The SSA took issue with two provisions of Mr. Orr’s trust.  First, it claimed that since the trust required full reimbursement for Medicaid expenses but also granted the trustee discretion to pay for Mr. Orr’s funeral expenses and other debts without mandating that the state be repaid first, the payback provision was invalid.  Mr. Orr argued that because the Medicaid payback language required the trustee to reimburse the state while the trustee had discretion to make other payments, it would interfere with the trust’s purpose to infer that the state was not entitled to reimbursement first.  The SSA also objected to an early termination clause that would allow for distribution to other beneficiaries via a special power of appointment should the trust render Mr. Orr ineligible for SSI.  Mr. Orr argued that this provision was null and void because it failed to comply with California probate law.  

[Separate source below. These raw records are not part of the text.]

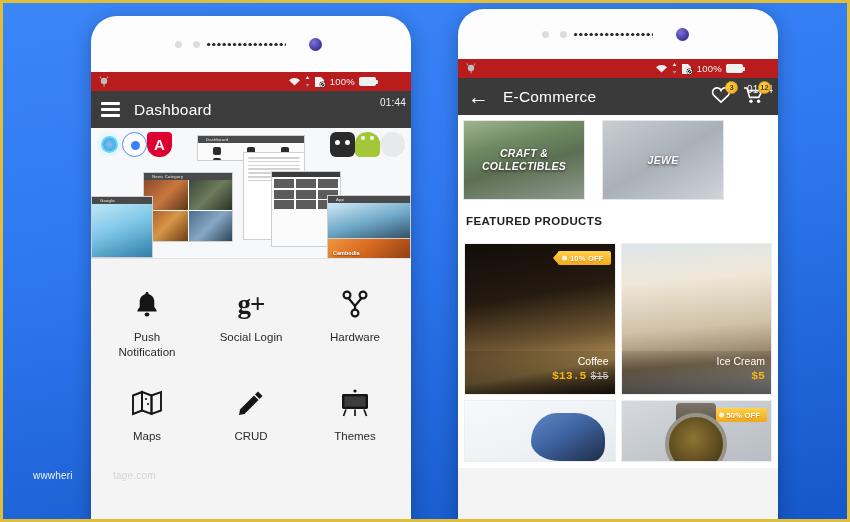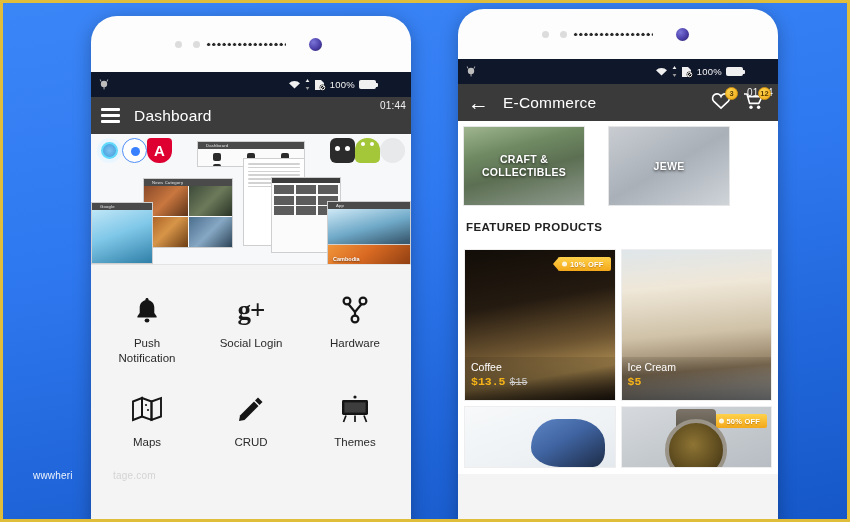"100%" .statusbar { background: #0f172a -> #b91c1c; height: 25px -> 19px }
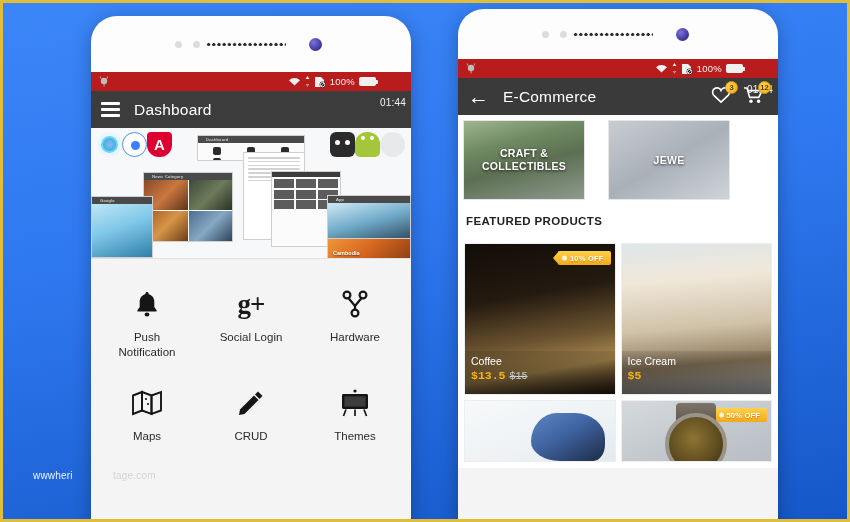"CRAFT &" .cat-strip { font-style: none -> italic; gap: 23px -> 17px }
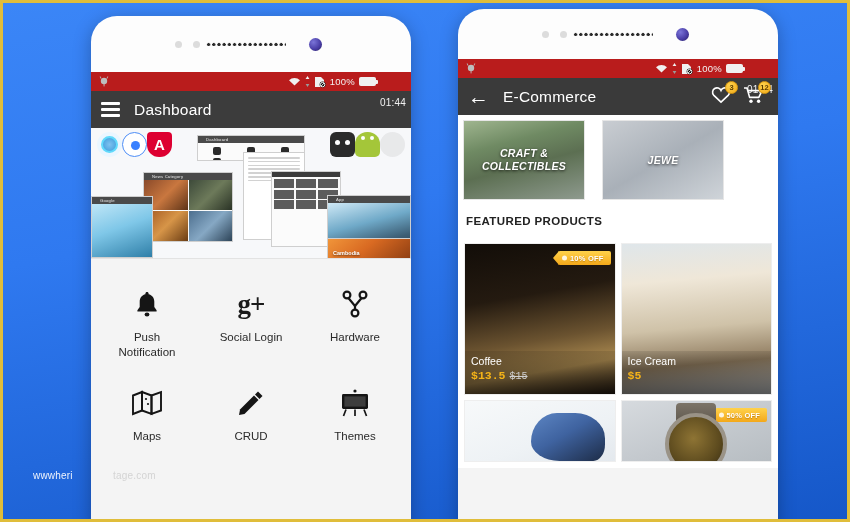"10% OFF" .prod { text-align: none -> right }
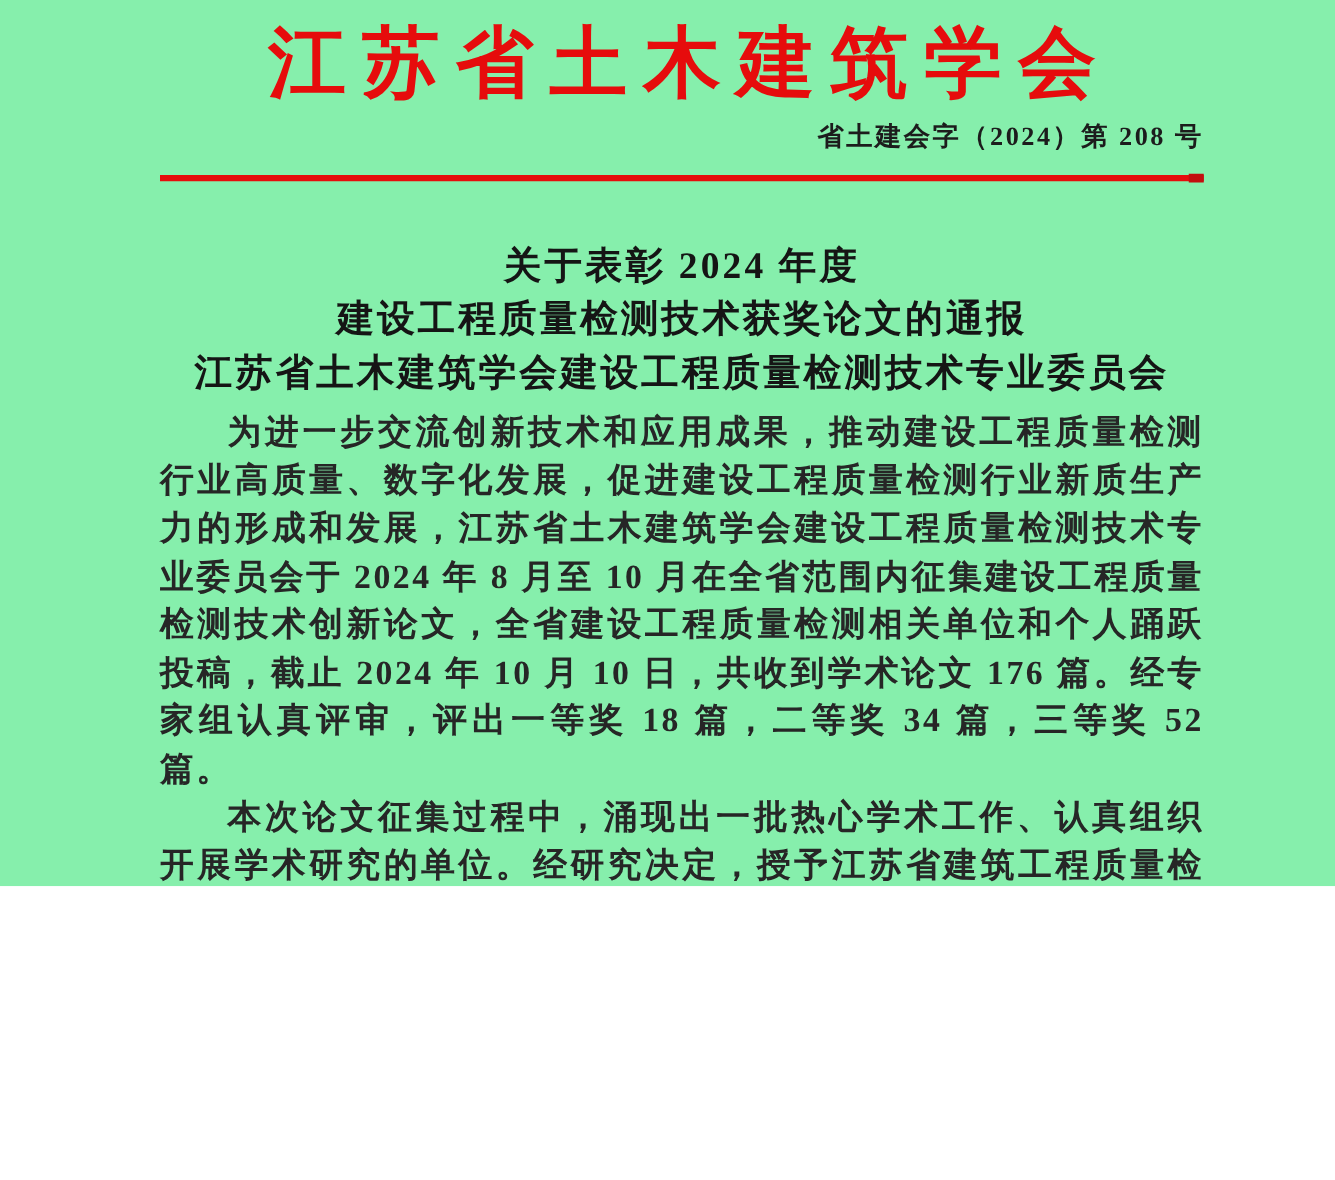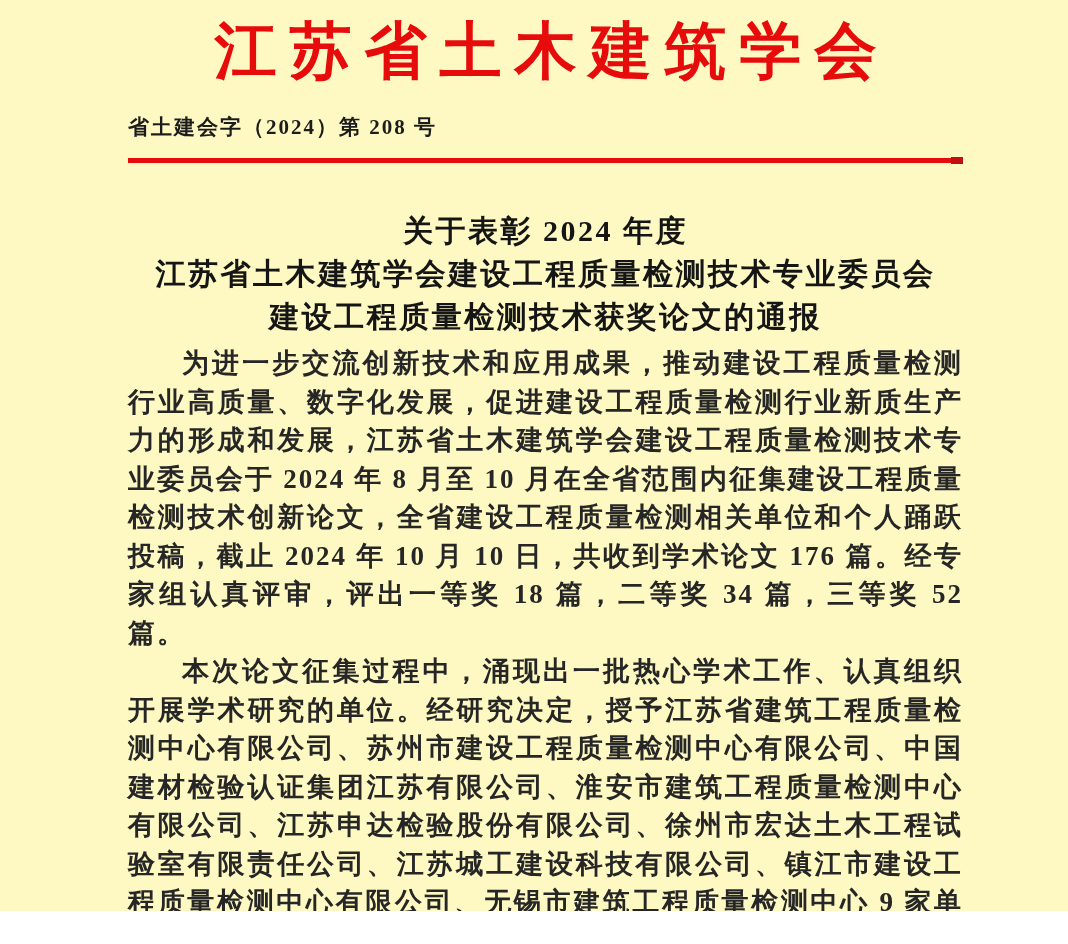"江苏省土木建筑学会" .page { background: #fef9c3 -> #86efac; height: 911px -> 709px }
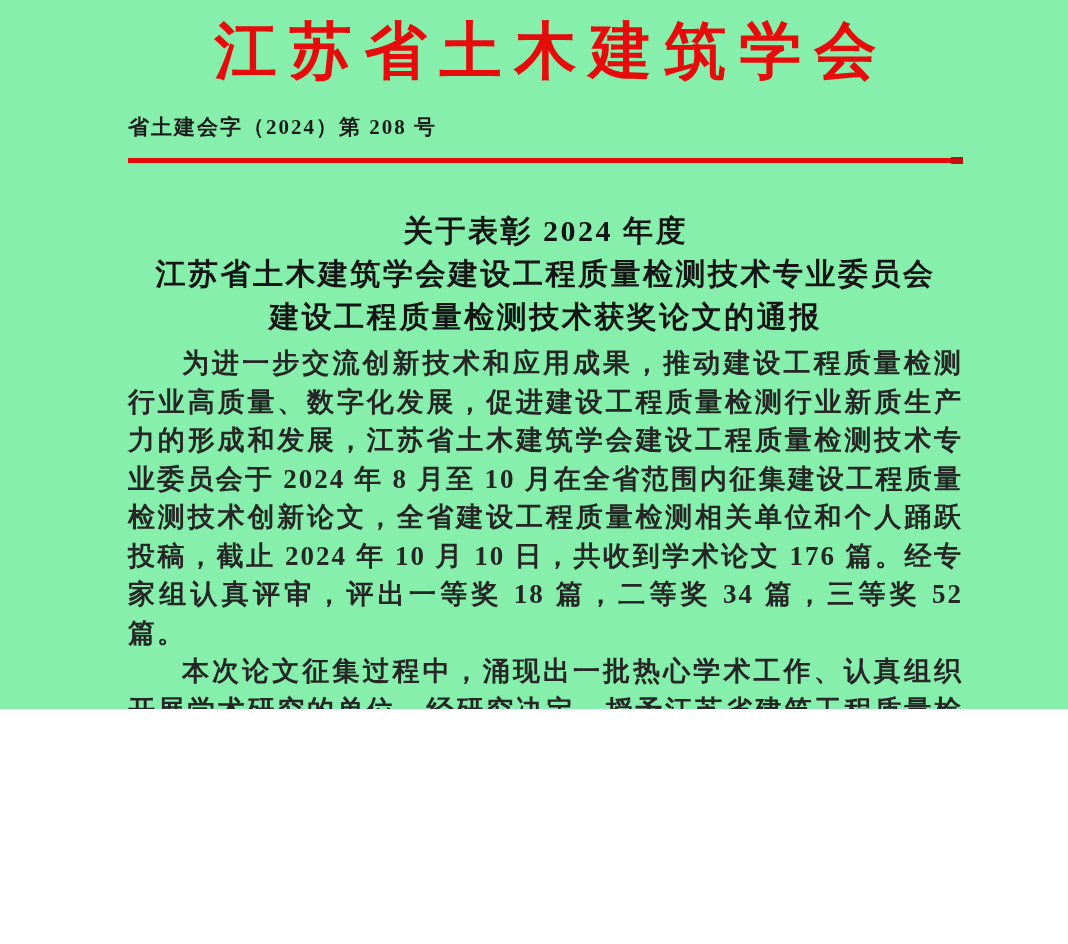"省土建会字（2024）第 208 号" .doc-number { margin-top: 28px -> 10px; text-align: left -> right }
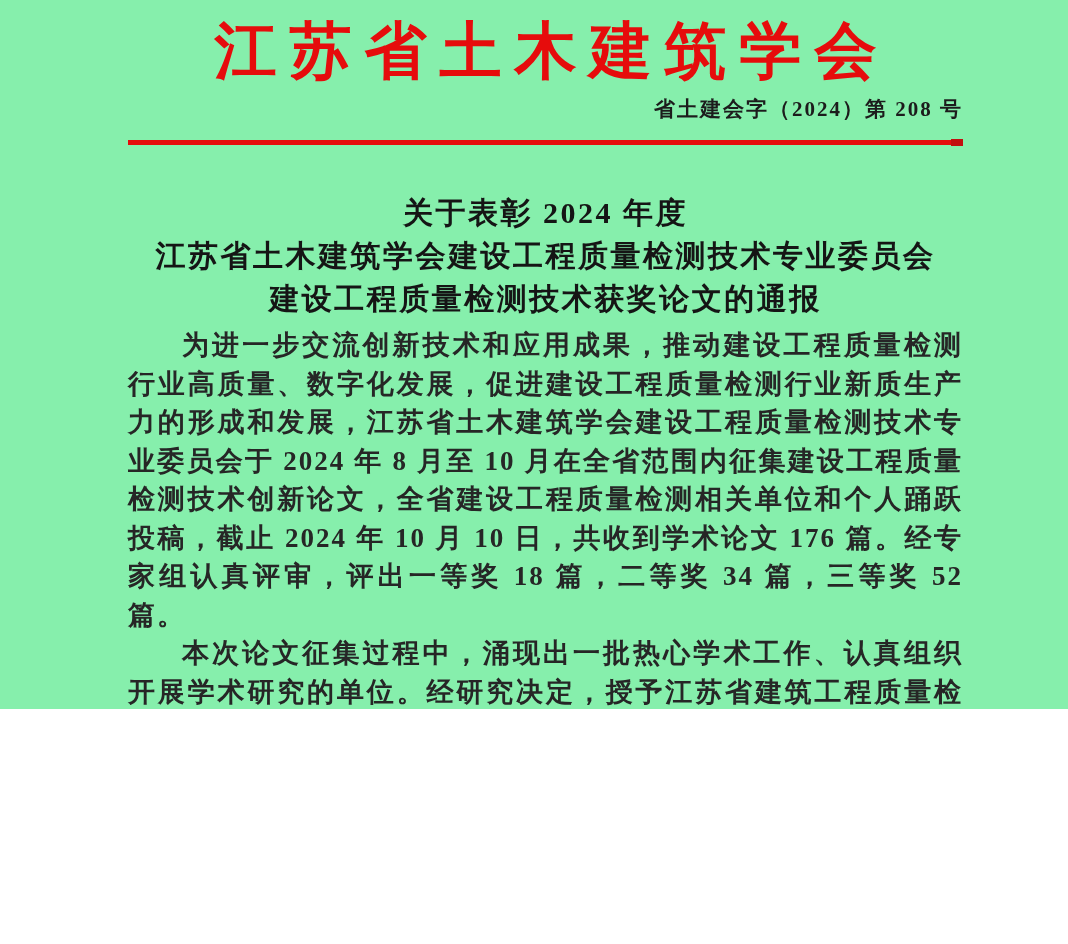"江苏省土木建筑学会建设工程质量检测技术专业委员会" div { order: before "建设工程质量检测技术获奖论文的通报" -> after "建设工程质量检测技术获奖论文的通报" }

The U.S. District Court for the Eastern District of California grants Mr. Orr’s motion for summary judgment but it agrees with the SSA’s analysis of the trust’s problems.  The court finds that “[w]hile the trust does direct the trustee upon termination of the trust to reimburse the state for medical assistance paid on plaintiff’s behalf, it simply fails to state that those payments must be made prior to any other distribution.”  The court also holdsthat “[e]ven if the trust’s early termination provision renders it void and unenforceable under California Probate Code section 3604, that does not cure the trust’s defect and somehow cause it to qualify under the exception to the resource limitations under the Social Security Act.”  However, the court remands the case because the appeals council entered a final decision without giving Mr. Orr time to cure the defects as required by POMS SI 01120.199(A)(2).